Task to carry out:
Would you retype the entries from the first line to the line bearing "font-size:17.5px;", both included, leaving out every picture?

——

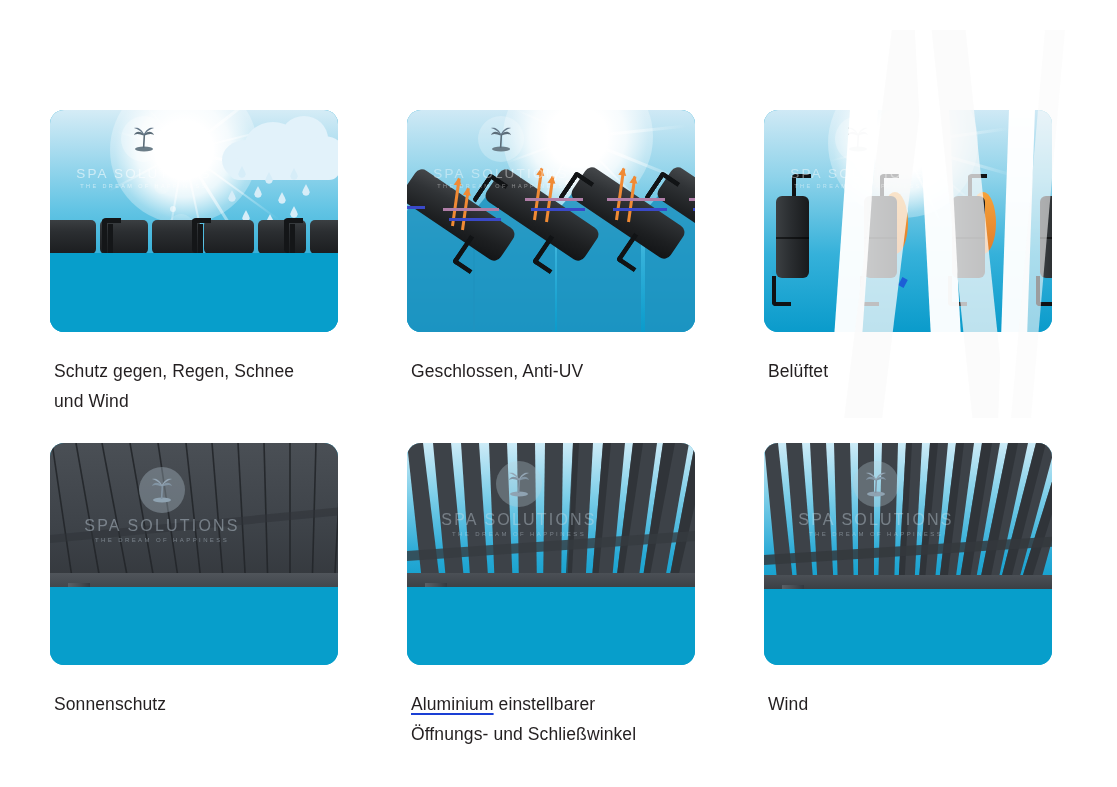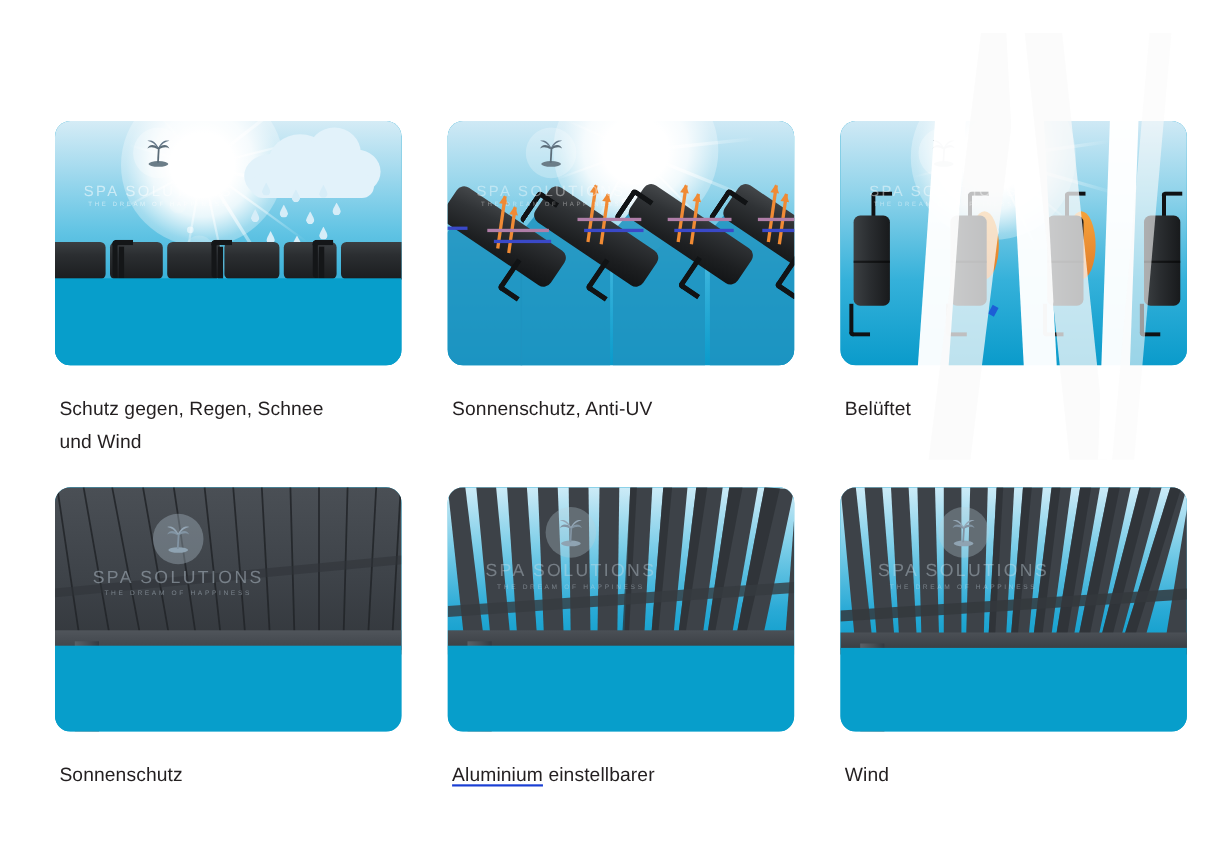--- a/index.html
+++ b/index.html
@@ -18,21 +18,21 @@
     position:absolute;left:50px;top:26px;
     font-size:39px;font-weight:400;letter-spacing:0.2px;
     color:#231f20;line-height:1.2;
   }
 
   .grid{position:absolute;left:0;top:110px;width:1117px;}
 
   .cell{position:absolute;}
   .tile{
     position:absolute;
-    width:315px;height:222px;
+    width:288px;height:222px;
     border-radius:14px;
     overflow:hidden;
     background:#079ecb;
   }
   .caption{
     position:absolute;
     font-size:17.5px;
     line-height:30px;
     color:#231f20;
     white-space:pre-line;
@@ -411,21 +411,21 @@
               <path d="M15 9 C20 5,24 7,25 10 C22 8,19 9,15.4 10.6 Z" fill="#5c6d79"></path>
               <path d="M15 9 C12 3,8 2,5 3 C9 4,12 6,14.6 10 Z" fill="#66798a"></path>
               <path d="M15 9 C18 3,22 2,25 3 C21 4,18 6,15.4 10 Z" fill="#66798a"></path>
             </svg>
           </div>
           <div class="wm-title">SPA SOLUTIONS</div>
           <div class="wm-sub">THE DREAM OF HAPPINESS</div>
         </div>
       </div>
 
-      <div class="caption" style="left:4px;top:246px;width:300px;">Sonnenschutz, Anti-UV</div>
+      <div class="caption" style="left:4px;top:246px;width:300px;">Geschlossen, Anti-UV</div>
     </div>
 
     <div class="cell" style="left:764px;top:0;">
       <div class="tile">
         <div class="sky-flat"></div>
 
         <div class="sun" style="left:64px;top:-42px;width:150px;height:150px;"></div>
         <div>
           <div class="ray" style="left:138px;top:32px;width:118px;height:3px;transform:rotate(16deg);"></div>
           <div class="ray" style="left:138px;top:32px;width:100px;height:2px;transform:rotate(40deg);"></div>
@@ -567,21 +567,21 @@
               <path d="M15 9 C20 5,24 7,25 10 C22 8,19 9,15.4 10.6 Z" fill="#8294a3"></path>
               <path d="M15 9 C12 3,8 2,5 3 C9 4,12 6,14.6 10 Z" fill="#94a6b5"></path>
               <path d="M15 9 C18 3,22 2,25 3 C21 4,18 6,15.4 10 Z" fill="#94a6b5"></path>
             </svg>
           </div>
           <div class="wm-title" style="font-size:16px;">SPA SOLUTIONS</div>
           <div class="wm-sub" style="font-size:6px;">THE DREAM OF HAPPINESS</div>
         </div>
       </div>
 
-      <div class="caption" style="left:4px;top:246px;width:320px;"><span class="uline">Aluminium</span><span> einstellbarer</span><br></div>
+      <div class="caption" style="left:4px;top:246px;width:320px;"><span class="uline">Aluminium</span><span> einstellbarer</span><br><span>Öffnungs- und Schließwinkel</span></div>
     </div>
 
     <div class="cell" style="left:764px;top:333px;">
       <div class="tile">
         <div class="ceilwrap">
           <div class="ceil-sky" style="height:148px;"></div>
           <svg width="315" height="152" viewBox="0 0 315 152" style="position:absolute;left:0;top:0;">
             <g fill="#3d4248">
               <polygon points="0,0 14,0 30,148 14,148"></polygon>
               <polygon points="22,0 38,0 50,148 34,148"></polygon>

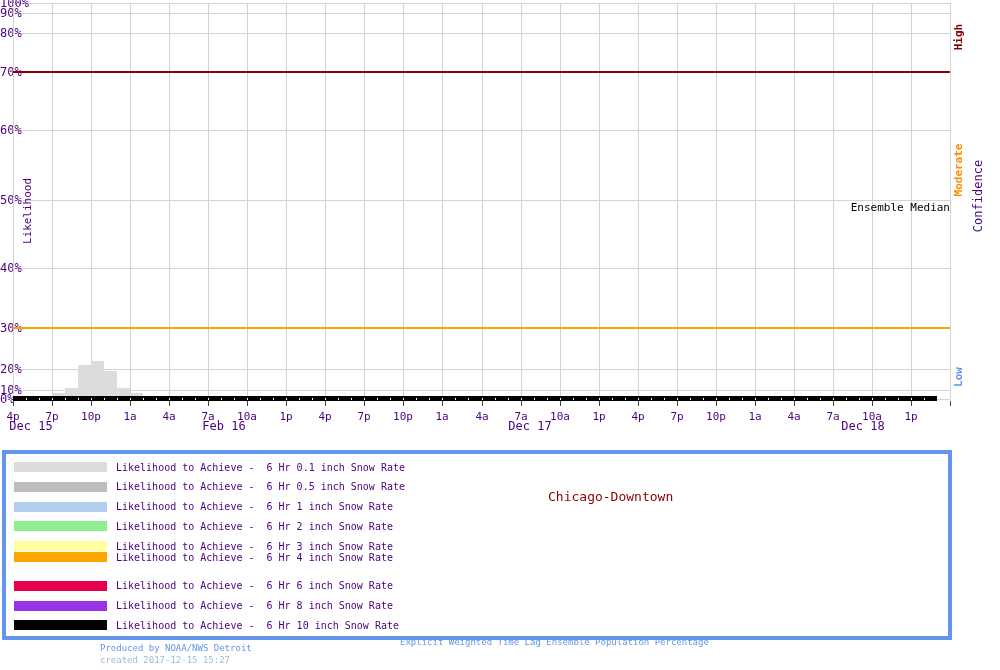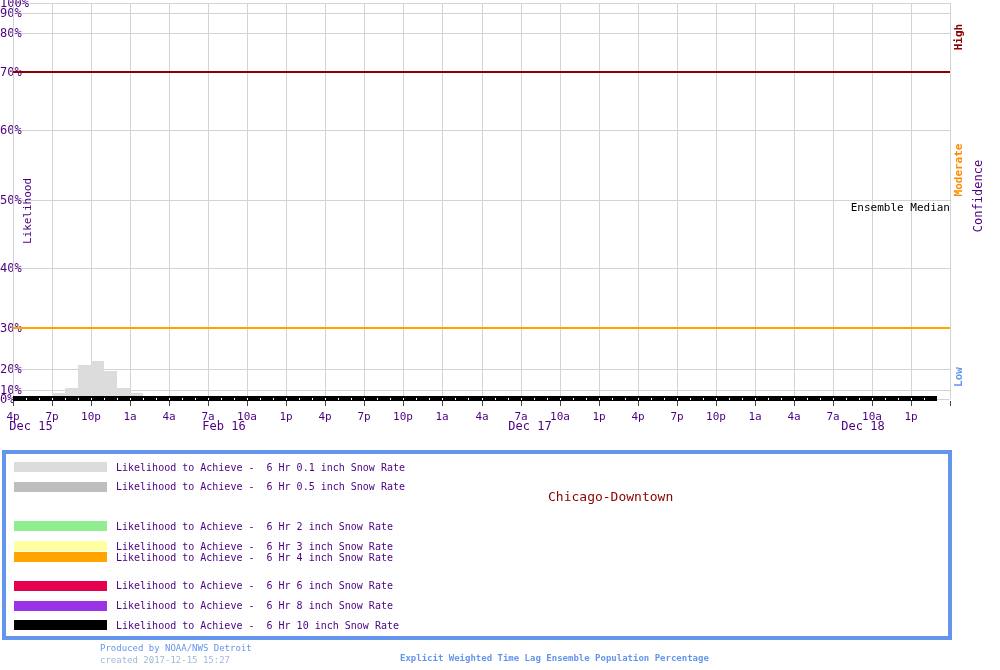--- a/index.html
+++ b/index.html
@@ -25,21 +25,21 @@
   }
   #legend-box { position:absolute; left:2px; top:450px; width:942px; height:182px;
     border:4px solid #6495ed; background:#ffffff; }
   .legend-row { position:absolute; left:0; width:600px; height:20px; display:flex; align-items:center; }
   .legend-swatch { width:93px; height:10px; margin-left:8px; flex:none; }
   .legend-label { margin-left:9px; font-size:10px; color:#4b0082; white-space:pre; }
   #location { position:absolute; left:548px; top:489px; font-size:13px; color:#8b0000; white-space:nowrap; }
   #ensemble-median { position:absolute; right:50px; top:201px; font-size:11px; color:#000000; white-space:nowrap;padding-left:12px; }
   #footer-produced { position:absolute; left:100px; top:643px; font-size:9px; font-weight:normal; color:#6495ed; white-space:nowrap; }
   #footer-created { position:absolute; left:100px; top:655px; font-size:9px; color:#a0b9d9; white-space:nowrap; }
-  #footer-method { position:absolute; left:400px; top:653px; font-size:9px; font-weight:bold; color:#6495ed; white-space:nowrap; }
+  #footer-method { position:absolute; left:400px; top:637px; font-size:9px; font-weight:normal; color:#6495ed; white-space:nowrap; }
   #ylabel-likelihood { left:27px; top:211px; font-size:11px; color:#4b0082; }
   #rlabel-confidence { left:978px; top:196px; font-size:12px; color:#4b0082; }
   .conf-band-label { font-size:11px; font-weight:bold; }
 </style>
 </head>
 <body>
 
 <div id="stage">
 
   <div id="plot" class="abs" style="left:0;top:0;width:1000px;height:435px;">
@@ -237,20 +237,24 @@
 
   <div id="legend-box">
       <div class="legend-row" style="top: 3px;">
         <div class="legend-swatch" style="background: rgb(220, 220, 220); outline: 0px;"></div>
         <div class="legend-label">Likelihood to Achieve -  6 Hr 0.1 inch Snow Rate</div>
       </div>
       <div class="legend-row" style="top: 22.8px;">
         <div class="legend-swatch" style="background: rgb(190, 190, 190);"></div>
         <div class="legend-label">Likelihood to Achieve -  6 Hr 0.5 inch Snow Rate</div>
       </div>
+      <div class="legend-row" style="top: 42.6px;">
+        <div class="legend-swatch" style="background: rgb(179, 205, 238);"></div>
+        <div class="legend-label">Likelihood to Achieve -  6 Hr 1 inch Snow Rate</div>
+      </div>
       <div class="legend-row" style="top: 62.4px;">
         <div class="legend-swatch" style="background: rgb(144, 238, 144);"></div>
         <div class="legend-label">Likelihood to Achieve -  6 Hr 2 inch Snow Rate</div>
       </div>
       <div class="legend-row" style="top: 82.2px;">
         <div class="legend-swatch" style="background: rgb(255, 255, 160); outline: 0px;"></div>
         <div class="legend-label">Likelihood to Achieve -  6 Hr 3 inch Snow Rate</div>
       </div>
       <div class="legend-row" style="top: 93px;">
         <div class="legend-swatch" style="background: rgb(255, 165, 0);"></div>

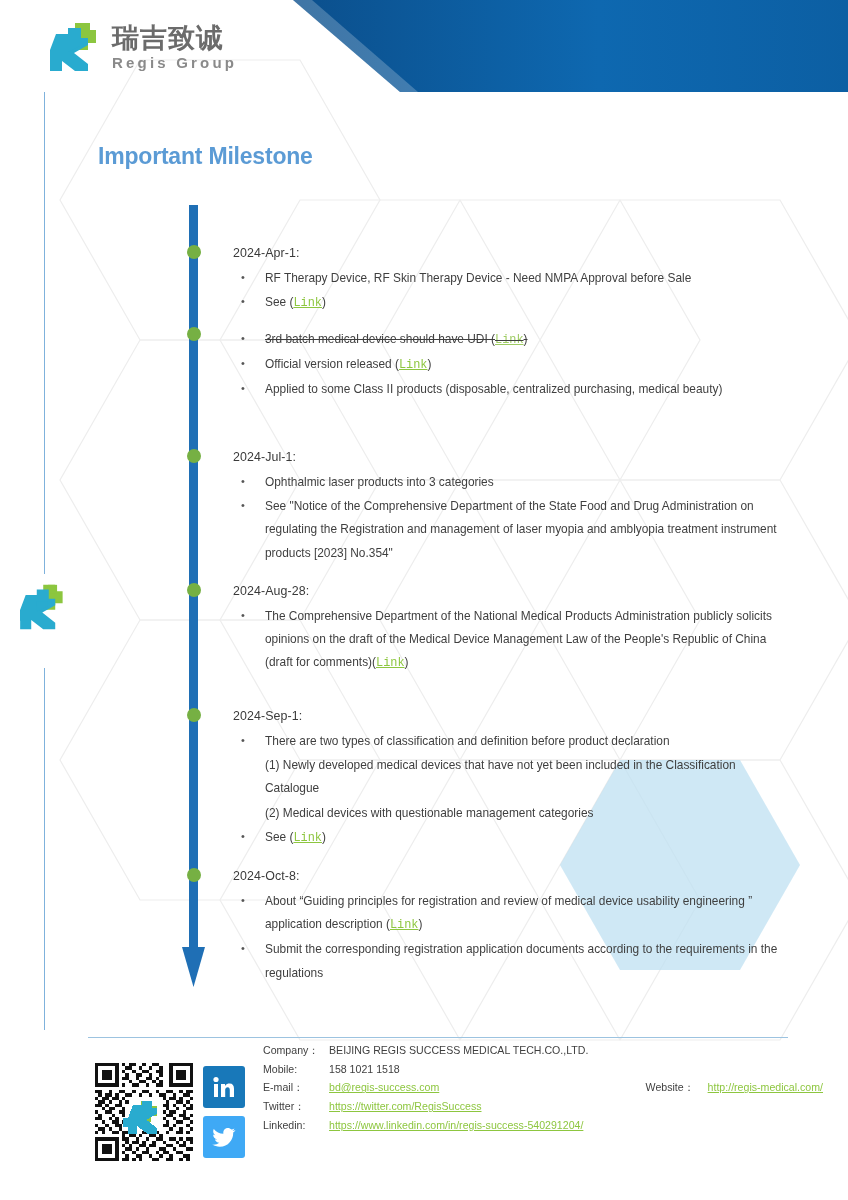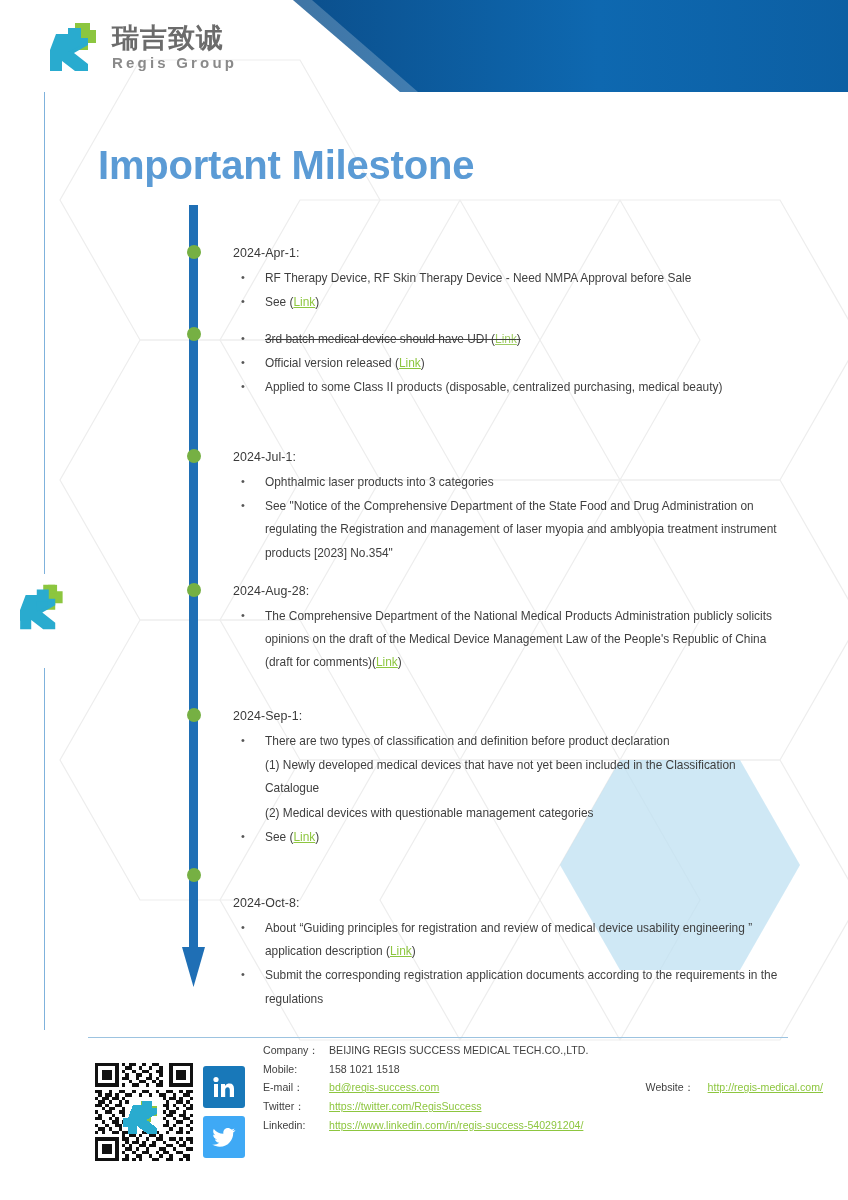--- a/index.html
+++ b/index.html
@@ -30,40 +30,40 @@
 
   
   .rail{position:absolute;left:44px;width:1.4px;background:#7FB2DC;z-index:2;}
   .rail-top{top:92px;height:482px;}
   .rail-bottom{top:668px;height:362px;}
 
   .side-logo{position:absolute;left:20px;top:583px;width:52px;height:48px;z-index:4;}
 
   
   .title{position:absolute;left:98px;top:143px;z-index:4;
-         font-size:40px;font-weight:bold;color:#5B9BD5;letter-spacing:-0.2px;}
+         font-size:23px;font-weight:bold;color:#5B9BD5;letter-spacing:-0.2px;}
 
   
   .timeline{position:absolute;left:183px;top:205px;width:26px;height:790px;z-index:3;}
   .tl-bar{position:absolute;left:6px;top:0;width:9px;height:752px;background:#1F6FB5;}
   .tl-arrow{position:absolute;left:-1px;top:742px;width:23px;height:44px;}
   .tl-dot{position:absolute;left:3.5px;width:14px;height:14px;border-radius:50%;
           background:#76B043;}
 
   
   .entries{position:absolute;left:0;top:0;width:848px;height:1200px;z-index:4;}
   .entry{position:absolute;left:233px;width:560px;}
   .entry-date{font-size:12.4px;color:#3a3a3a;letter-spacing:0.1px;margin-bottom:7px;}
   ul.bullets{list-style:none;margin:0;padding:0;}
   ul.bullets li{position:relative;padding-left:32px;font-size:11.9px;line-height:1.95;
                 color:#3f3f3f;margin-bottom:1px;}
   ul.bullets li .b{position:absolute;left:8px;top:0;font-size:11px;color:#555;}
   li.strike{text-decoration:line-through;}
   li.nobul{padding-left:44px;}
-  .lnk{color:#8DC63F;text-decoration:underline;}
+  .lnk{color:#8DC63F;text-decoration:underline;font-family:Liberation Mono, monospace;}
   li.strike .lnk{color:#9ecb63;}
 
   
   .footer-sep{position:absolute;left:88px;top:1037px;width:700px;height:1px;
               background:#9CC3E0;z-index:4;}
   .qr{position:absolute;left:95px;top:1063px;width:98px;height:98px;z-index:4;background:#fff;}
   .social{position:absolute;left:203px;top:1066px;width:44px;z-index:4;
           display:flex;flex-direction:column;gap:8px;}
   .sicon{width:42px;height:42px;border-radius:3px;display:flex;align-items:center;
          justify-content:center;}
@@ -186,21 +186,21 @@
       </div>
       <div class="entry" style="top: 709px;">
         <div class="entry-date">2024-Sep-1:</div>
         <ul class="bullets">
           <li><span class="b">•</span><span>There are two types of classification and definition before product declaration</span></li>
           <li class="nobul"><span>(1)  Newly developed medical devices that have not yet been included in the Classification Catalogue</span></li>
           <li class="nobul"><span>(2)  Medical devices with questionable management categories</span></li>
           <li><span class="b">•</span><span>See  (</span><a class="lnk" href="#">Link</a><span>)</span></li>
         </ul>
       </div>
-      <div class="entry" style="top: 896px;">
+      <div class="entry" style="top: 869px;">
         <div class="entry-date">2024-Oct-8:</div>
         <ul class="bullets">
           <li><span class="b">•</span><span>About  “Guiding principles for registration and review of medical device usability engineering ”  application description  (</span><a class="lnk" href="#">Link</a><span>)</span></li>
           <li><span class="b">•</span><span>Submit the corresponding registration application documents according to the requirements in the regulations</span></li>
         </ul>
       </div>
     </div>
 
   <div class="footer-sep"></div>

——

Answer section:
--- a/index.html
+++ b/index.html
@@ -18,21 +18,21 @@
     position:absolute;left:50px;top:26px;
     font-size:39px;font-weight:400;letter-spacing:0.2px;
     color:#231f20;line-height:1.2;
   }
 
   .grid{position:absolute;left:0;top:110px;width:1117px;}
 
   .cell{position:absolute;}
   .tile{
     position:absolute;
-    width:315px;height:222px;
+    width:288px;height:222px;
     border-radius:14px;
     overflow:hidden;
     background:#079ecb;
   }
   .caption{
     position:absolute;
     font-size:17.5px;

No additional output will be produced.